まあジャブローにコロニーを落とす様なもんよ的サンデー11号絶チル感想

絶対可憐チルドレン

 「いわゆるひとつの『攻め』ですね!?
 パティ×紫穂というシチュエーションであれば、それは攻めというよりはタチと言うべきなのではないかと思いましたがどうか?(挨拶)

 その辺はともかく、今回のサンデー連載の感想を要約すると、兵部と愉快な仲間達が洞窟にやって来て葉が総受け、パティが大喜びの回ということになります。

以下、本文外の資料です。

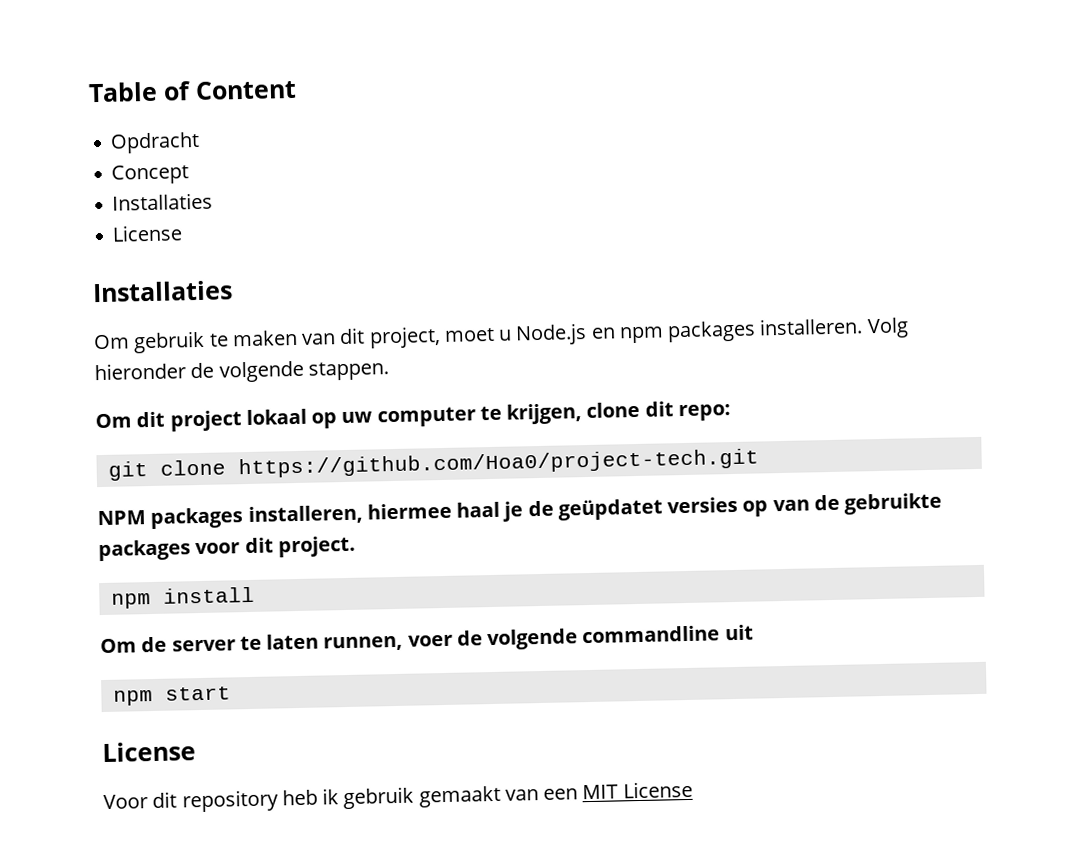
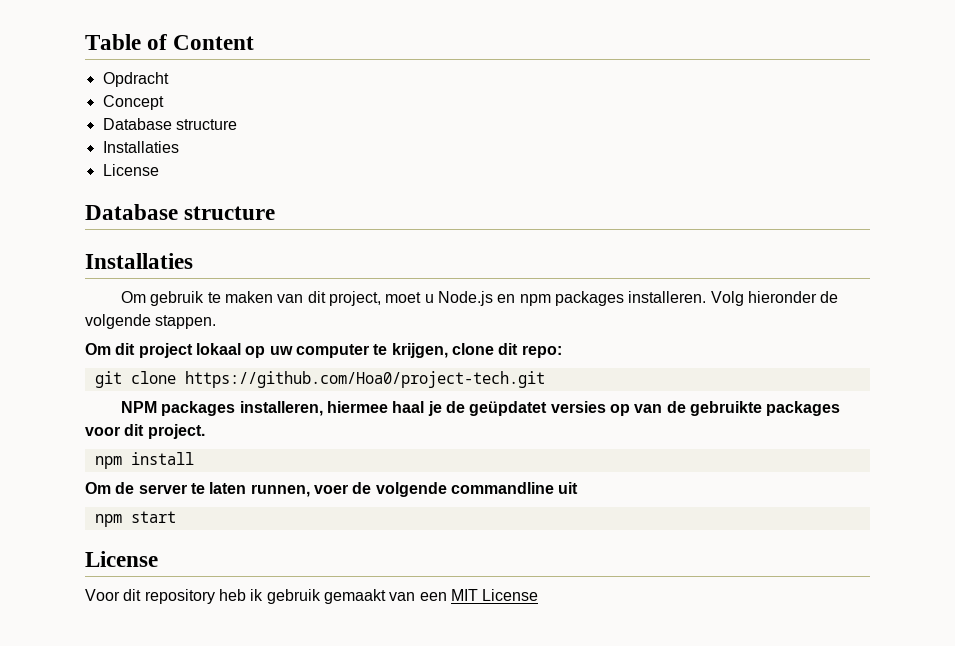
(190, 174) none -> [102,118,237,130] // Database structure
(184, 233) none -> [85,204,276,220] // Database structure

 パティというキャラの立ち位置は「男性間のやりとりを腐女子的なフィルタで垣間見た時の関係性を読者に対して可視化することを目的としたキャラクター」ということになるかと思われますが、わざわざこんなメタな視点を持ったキャラを後付で配置するところが凄いです(ある意味)。
 先週までやんちゃしてた葉が真木に縛られてひぃひぃ言ってるところとか、紫穂を傷つけようとしたことで兵部に睨まれて葉が頬を赤らめつつシュンとして「すんません」と言っちゃうところとか、本来であればそういう視点でマンガを読む技術を体得した読者だけが「ぷっ、ぷぷっ」と吹き出してニヤニヤしていたものでしたが、それをあえてそういう視点を持たない読者に対してもパティが「ぷっ、ぷぷっ」と腐女子笑いをすることで「ここはそういう含みを持たせているシーンである」ことを可視化し、「どうぞこいつらでニヤニヤして下さい」と作者が新しい視点を提供しているところが、個人的には特に凄いよなと思いました。
 「MISTERジパング」の頃の私は、同人誌描いてる方から「殿の股チラがエロいんですよ!」と教えてもらうまでは信長が如何にエロいキャラだったのかを把握できなかったものでしたが、それに比べれば「絶チル」は随分と親切になりましたよね。そういう方向に親切にする必要性があるかどうかはともかく。

 パティには、バベルサイドのバレット+ティム組と同じく「オタクの存在こそが平和の証である」という作者の信念が込められているはずなので、きっと彼女のメタな立ち位置についても今回の様にコメディとして使う以上の深淵な目的があるのではないかと思っているんですけど、でも単に後先考えずに作者がノリでやってるだけなのかも知れません。

 そしてストーリーの方ですが、人工衛星の落下に巻き込まれて窮地に陥った不二子ちゃんチームがまさかのブリティッシュ作戦で逆転、次回巻頭カラーで逆襲なるか? みたいな感じになって来ました。カラーにあわせて見せ場を持ってくる構成の妙は流石。
 戦力的にはバベル側圧倒的有利ですが、原稿速報によれば兵部と不二子の伝説の樹での告白イベントがあるようなので楽しみ(まちがい)。

 あと紫穂は結局「自分が将来『女帝』になる」という予言を聞いていたことが判明しましたが、更に彼女は「皆本もそのことをずっと前から知っていて、それでその予知を覆すために戦っていたこと」も知ったことが描写されていました。「バカ…」とか言いながら固まってる皆本にそっと触れる紫穂がやたら可愛いです。
 腹黒さと可愛らしさを両立させている紫穂は、やっぱりチルドレンの中では一番精神的には成熟しているのかなという印象です。

 スカウターを装備して「戦闘力たったの5か…ゴミめ」ゴッコしてる葵は凶暴そうでイイネ(いいのか)。